**WORK REQUIRED**. Find all lines in the records that include the word "bucles", and copy them out.

**DATA FOR THIS TASK**.
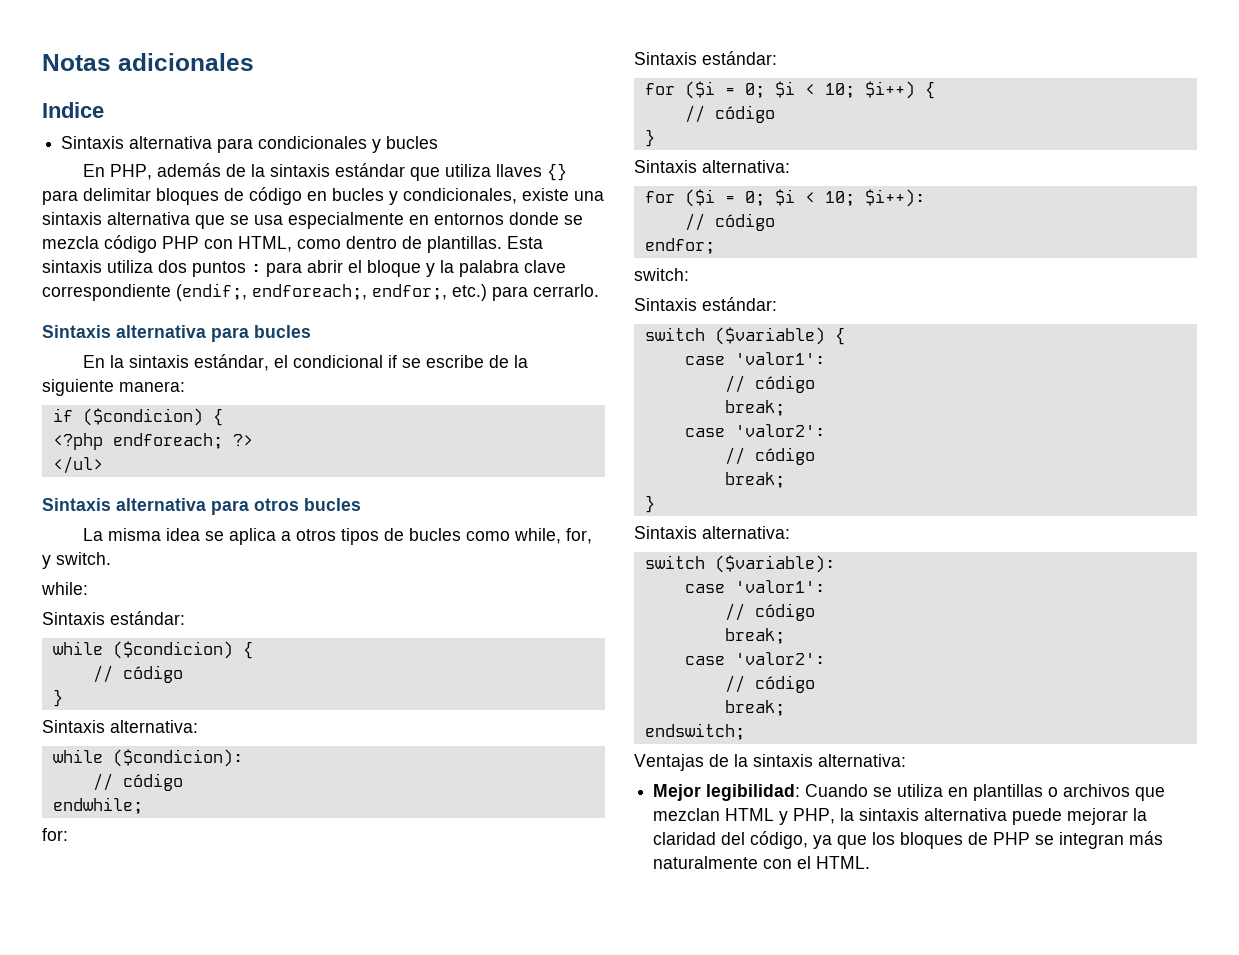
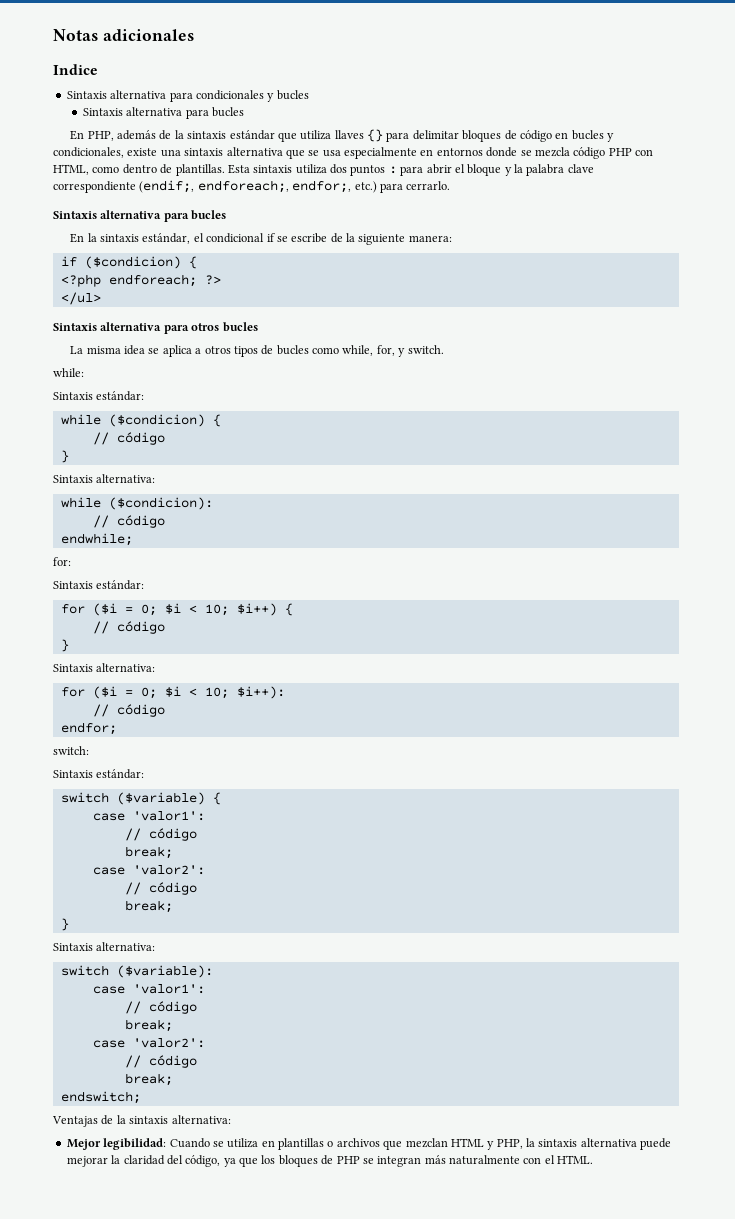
  Sintaxis alternativa para condicionales y bucles
+ Sintaxis alternativa para bucles

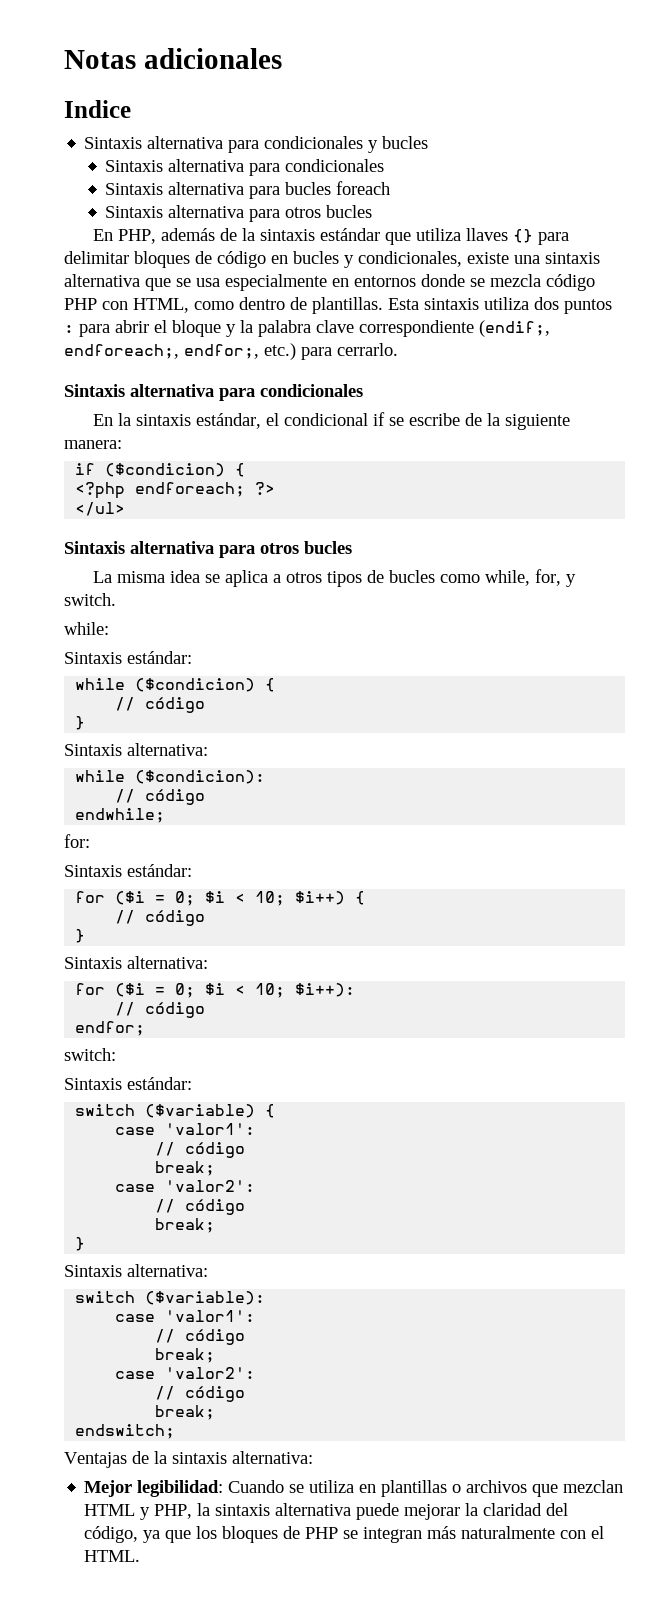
  Sintaxis alternativa para condicionales y bucles
- Sintaxis alternativa para bucles
+ Sintaxis alternativa para condicionales
+ Sintaxis alternativa para bucles foreach
+ Sintaxis alternativa para otros bucles
  Esta sintaxis utiliza dos puntos : para abrir el bloque y la palabra clave correspondiente (endif;, endforeach;, endfor;, etc.) para cerrarlo.
- Sintaxis alternativa para bucles
+ Sintaxis alternativa para condicionales

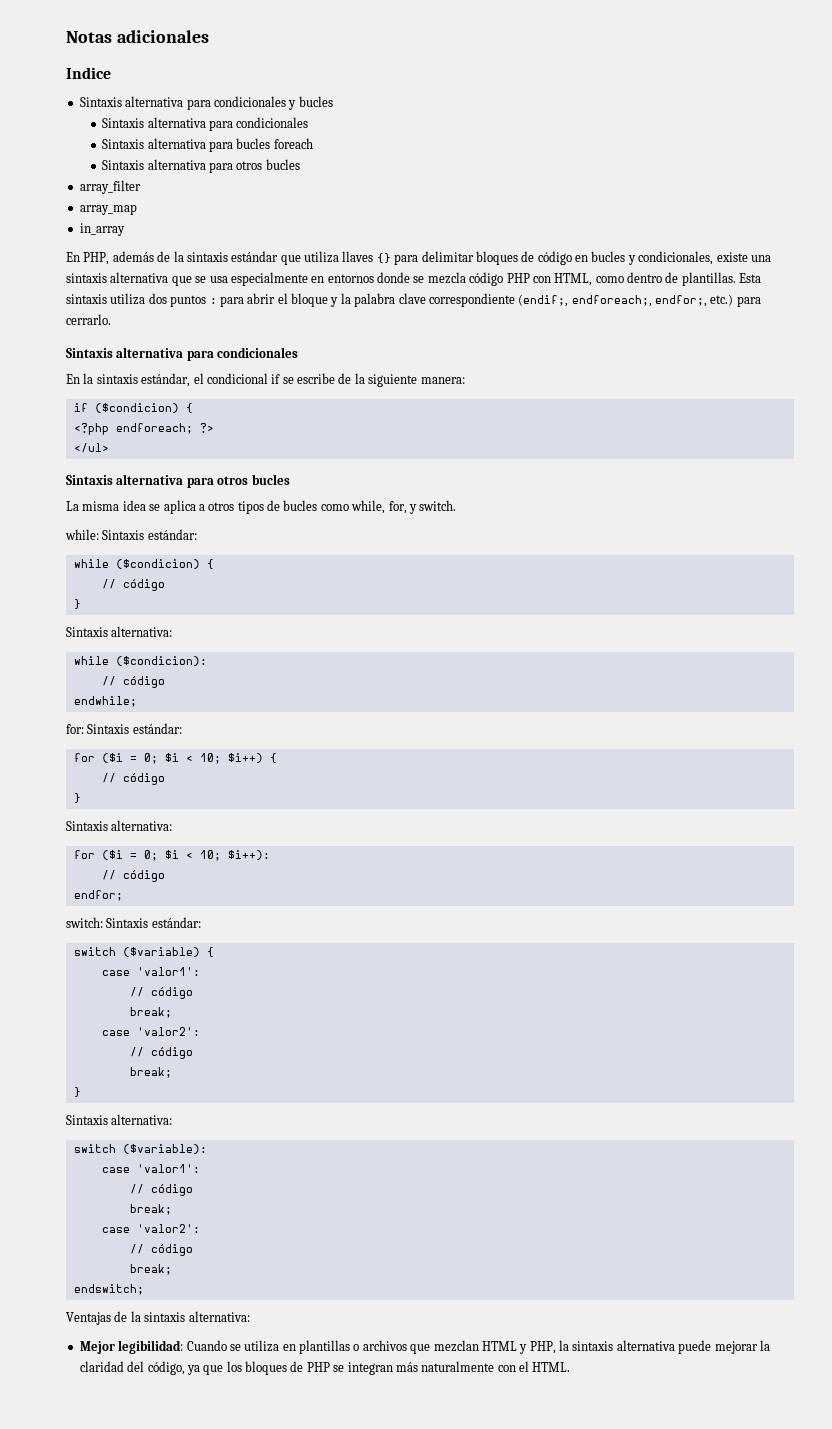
+ array_filter
+ array_map
+ in_array
- while:
- Sintaxis estándar:
+ while: Sintaxis estándar:
- for:
- Sintaxis estándar:
+ for: Sintaxis estándar:
- switch:
- Sintaxis estándar:
+ switch: Sintaxis estándar:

**RESPONSE TO THIS TASK**.
  Sintaxis alternativa para condicionales y bucles
+ Sintaxis alternativa para bucles
  Sintaxis alternativa para condicionales y bucles
- Sintaxis alternativa para bucles
+ Sintaxis alternativa para bucles foreach
+ Sintaxis alternativa para otros bucles
- Sintaxis alternativa para bucles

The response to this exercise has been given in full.